A vergonha ainda não chegou a Lampedusa

As imagens captadas pelo telemóvel do jovem sírio Khalid chocaram o mundo.

Em Lampedusa, meses após a morte trágica no Mediterrâneo de centenas de imigrantes clandestinos, descobre-se que os que sobrevivem ao mar são tratados como bichos. No centro de acolhimento da ilha italiana, ficam nus à frente de toda a gente para serem desinfectados com um jacto de água. A imagem tem conotações duras. Um campo de concentração? Um matadouro? Duas ou três palavras bastam para descrever essas imagens. Indiferença. Desumanidade. Vergonha.

Em Outubro, quando mais de 300 imigrantes morreram ao largo da ilha, o Papa Francisco resumiu tudo na palavra vergonha. Passadas poucas semanas, a vergonha ainda não chegou a Lampedusa. Nem à Itália. Nem à Europa que desiste dos seus valores a troco da segurança imaginária de uma fortaleza.

Ao escândalo da morte escondida no fundo do mar soma-se o escândalo da humilhação dos sobreviventes, julgados demasiado indignos para serem tratados como mulheres e homens num centro de acolhimento. A Europa que se mostra assim tem que legitimidade para dar lições de direitos humanos aos outros?

Vimos as imagens, elas suscitaram a indignação geral. Incluindo a fúria de Bruxelas, em vésperas de mais uma cimeira europeia onde o tema da imigração corre o sério risco de ser afastado do topo da agenda. E a pergunta a fazer é: o que aconteceria se não tivéssemos visto essas imagens? O que aconteceria se Khalid não tivesse obrigado os europeus a ver. Tudo continuaria na mesma.

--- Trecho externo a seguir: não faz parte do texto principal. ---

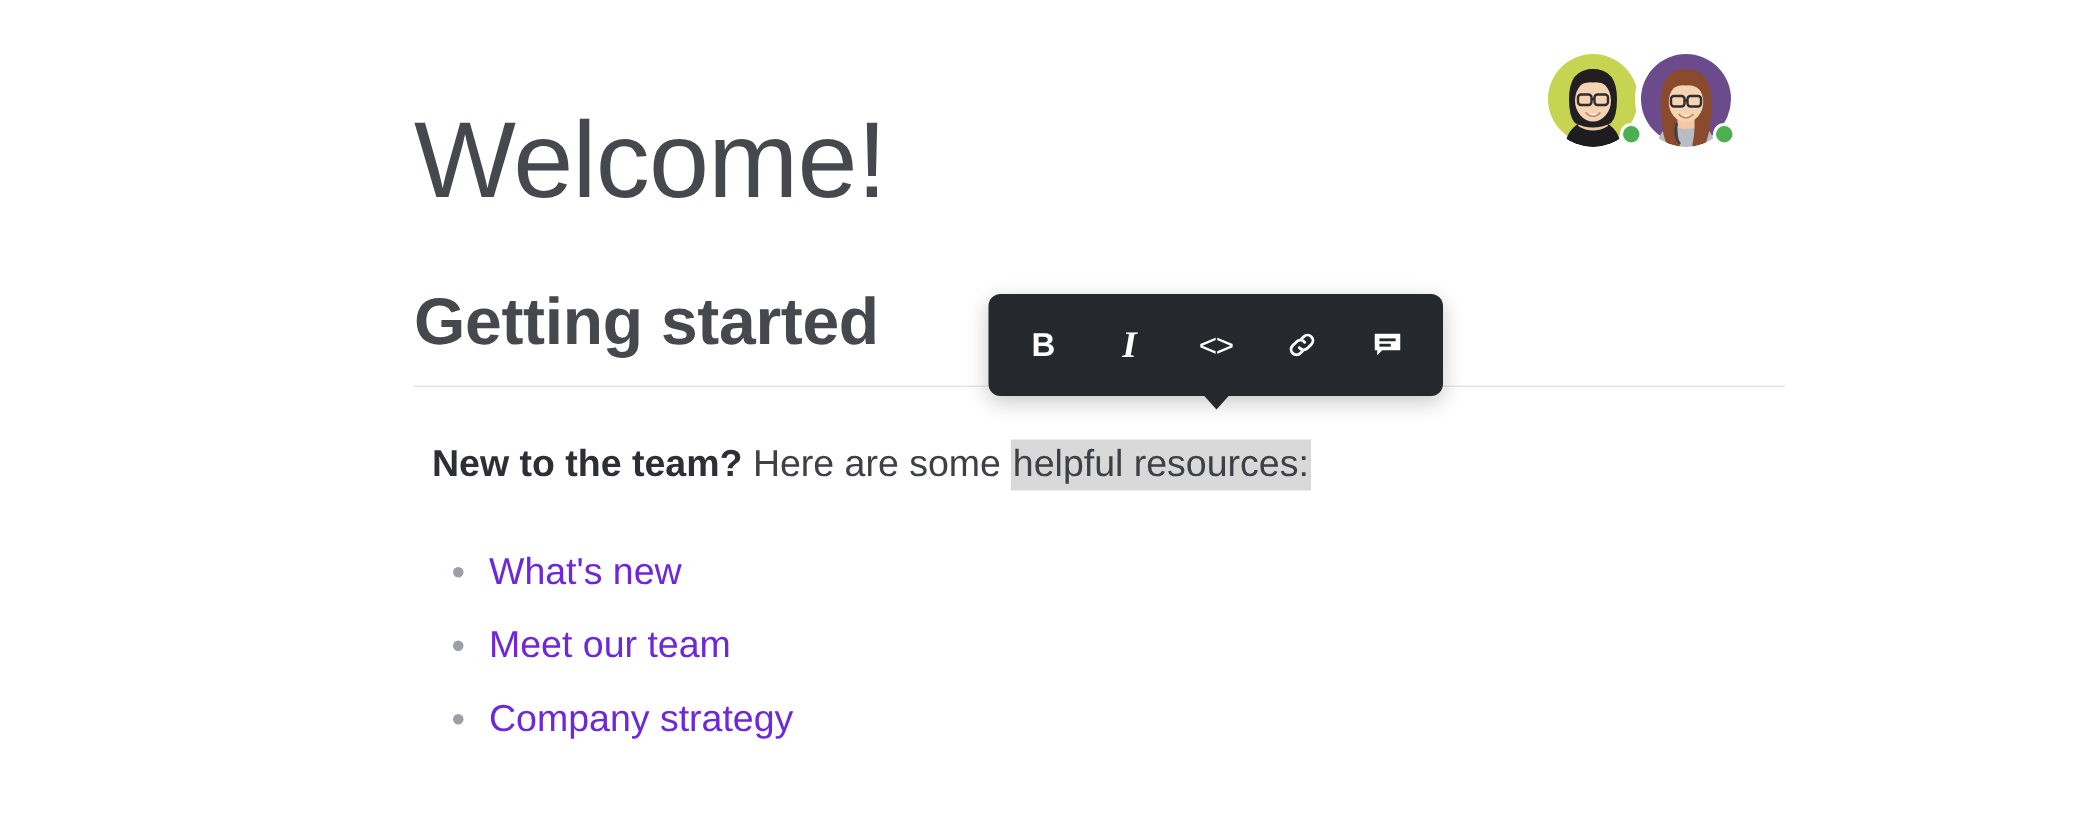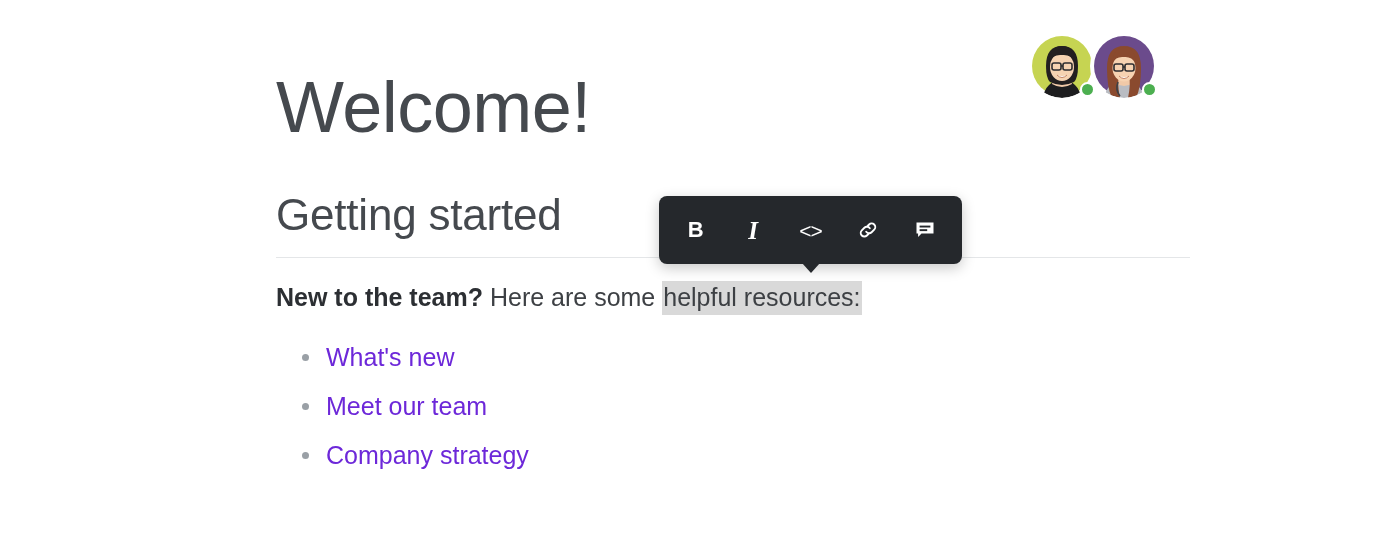"Getting started" .doc-h2 { font-weight: 400 -> 700 }
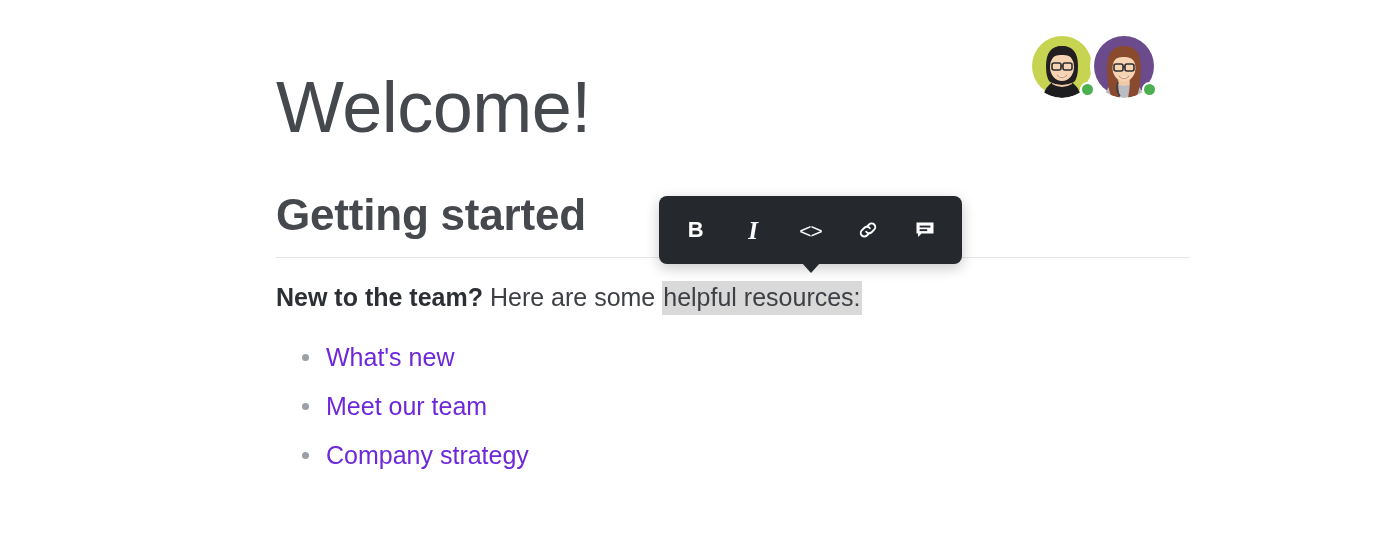"New to the team? Here" .para { margin: 0 -> 12px }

Porque na verdade tudo está na mesma. Desde as tragédias de Outubro, a UE não deu um passo para alterar as suas políticas de imigração. Continua a preferir o medo à vergonha, a indiferença à humanidade.  E é intolerável que a Europa não consiga encarar de frente a questão. O direitos humanos são de todos os seres humanos. E esquecê-lo é infelizmente mais fácil do que parece.